Tae Jong Choi,Julian Togelius,Yun-Gyung Cheong
Abstract URL: https://arxiv.org/abs/1907.01095v2
A new Cauchy mutation for improving the convergence of differential evolution (DE) is proposed in this paper. DE is an efficient evolutionary algorithm for optimizing multidimensional real-valued functions, which has been successfully applied to various real-world problems. To improve convergence a Cauchy mutation-based DE variant called modified DE was proposed, but it has serious limitations of 1) controlling the balance between exploration and exploitation; 2) adjusting the algorithm to a given problem; 3) having less reliable performance on multimodal problems.
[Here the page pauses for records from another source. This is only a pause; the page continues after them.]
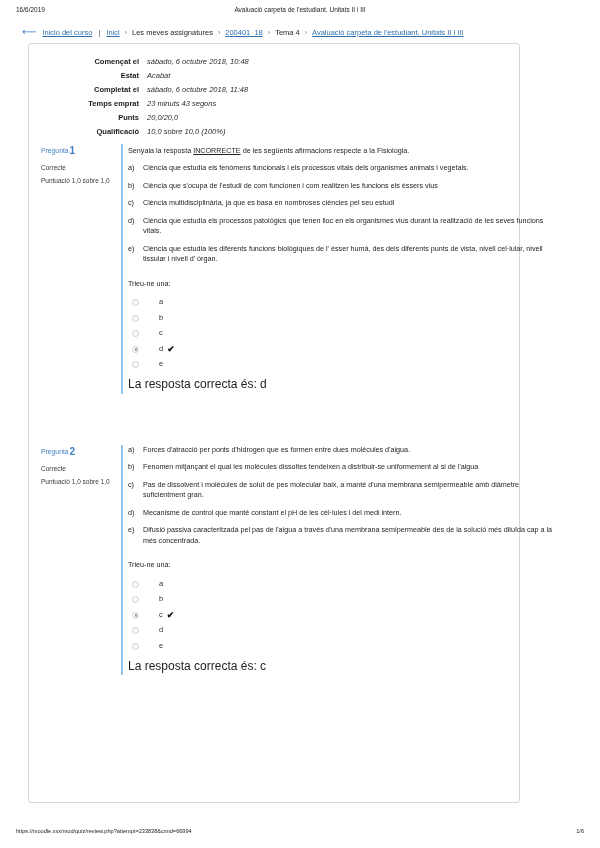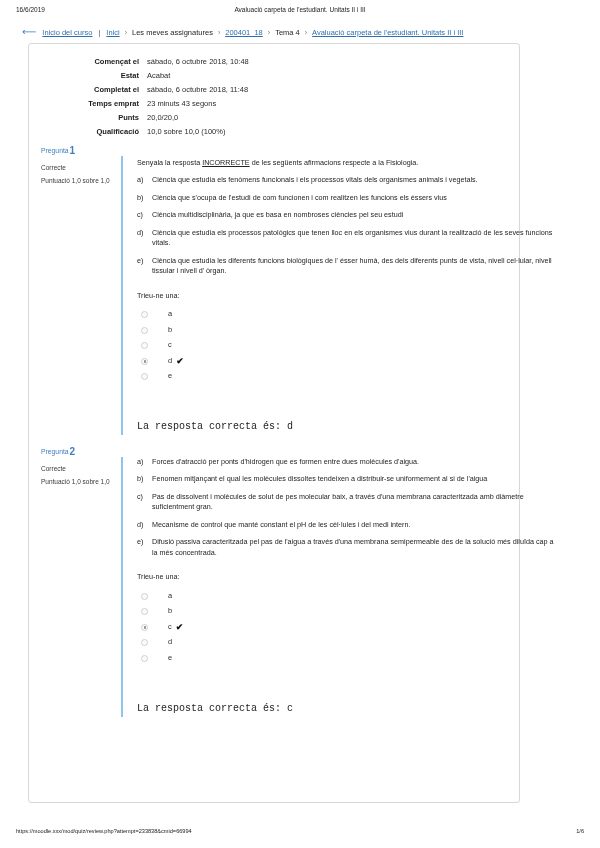--- a/index.html
+++ b/index.html
@@ -92,6 +92,7 @@
   }
   .summary-value {
     color: #2b2b2b;
+    font-style: italic;
   }
 
   

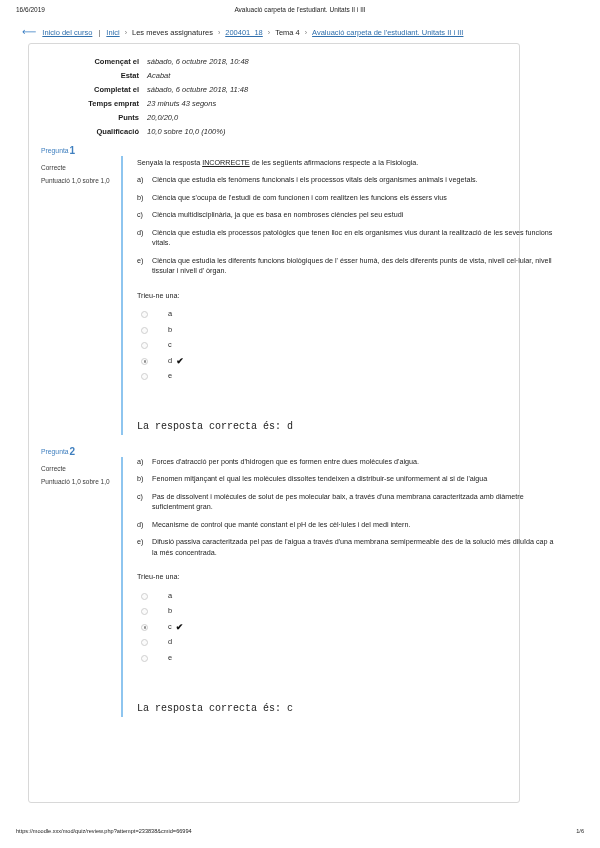--- a/index.html
+++ b/index.html
@@ -130,10 +130,10 @@
 
   .q-body {
     position: absolute;
-    left: 92px; top: 12px;
+    left: 92px; top: 0;
     width: 440px;
     border-left: 2px solid #8ec5ef;
-    padding-left: 14px;
+    padding-left: 5px;
     font-size: 7.2px;
     line-height: 1.45;
     color: #232323;

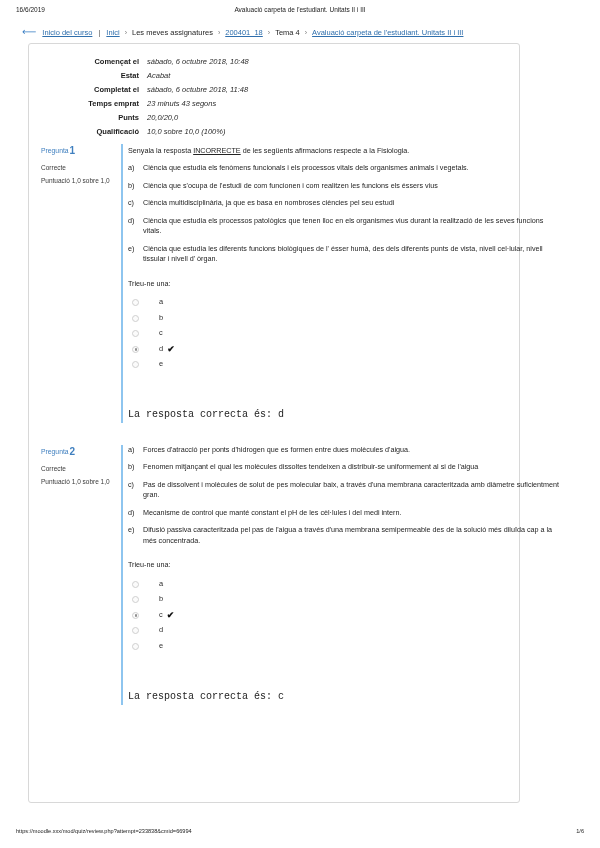--- a/index.html
+++ b/index.html
@@ -198,10 +198,9 @@
   }
 
   .correct-answer {
-    margin-top: 36px;
-    font-size: 10px;
+    margin-top: 4px;
+    font-size: 12px;
     color: #232323;
-    font-family: Liberation Mono, monospace;
   }
 
   

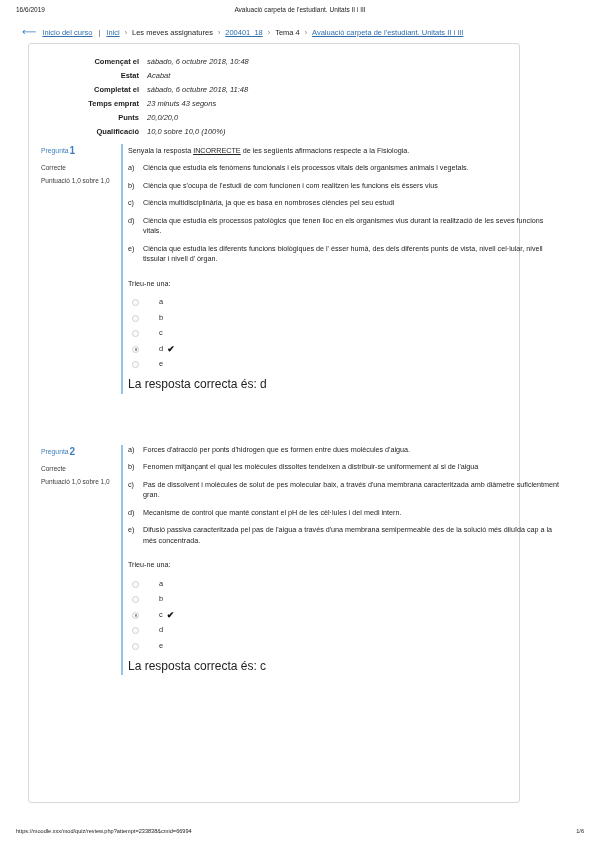--- a/index.html
+++ b/index.html
@@ -347,7 +347,7 @@
         </li>
         <li>
           <span class="opt-letter">c)</span>
-          <span class="opt-text">Pas de dissolvent i molècules de solut de pes molecular baix, a través d'una membrana caracteritzada amb diàmetre suficientment gran.</span>
+          <span class="opt-text">Pas de dissolvent i molècules de solut de pes molecular baix, a manté d'una membrana semipermeable amb diàmetre suficientment gran.</span>
         </li>
         <li>
           <span class="opt-letter">d)</span>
In this paper, we propose a new adaptive Cauchy mutation-based DE variant called ACM-DE (Adaptive Cauchy Mutation Differential Evolution), which removes all of these limitations. Specifically, two popular parameter controls are employed for the exploration and exploitation scheme and robust performance. Also, a less greedy approach is employed, which uses any of the top p% individuals in the phase of the Cauchy mutation. Experimental results on a set of 58 benchmark problems show that ACM-DE is capable of finding more accurate solutions than modified DE, especially for multimodal problems. In addition, we applied ACM to two state-of-the-art DE variants, and similar to the previous results, ACM based variants exhibit significantly improved performance.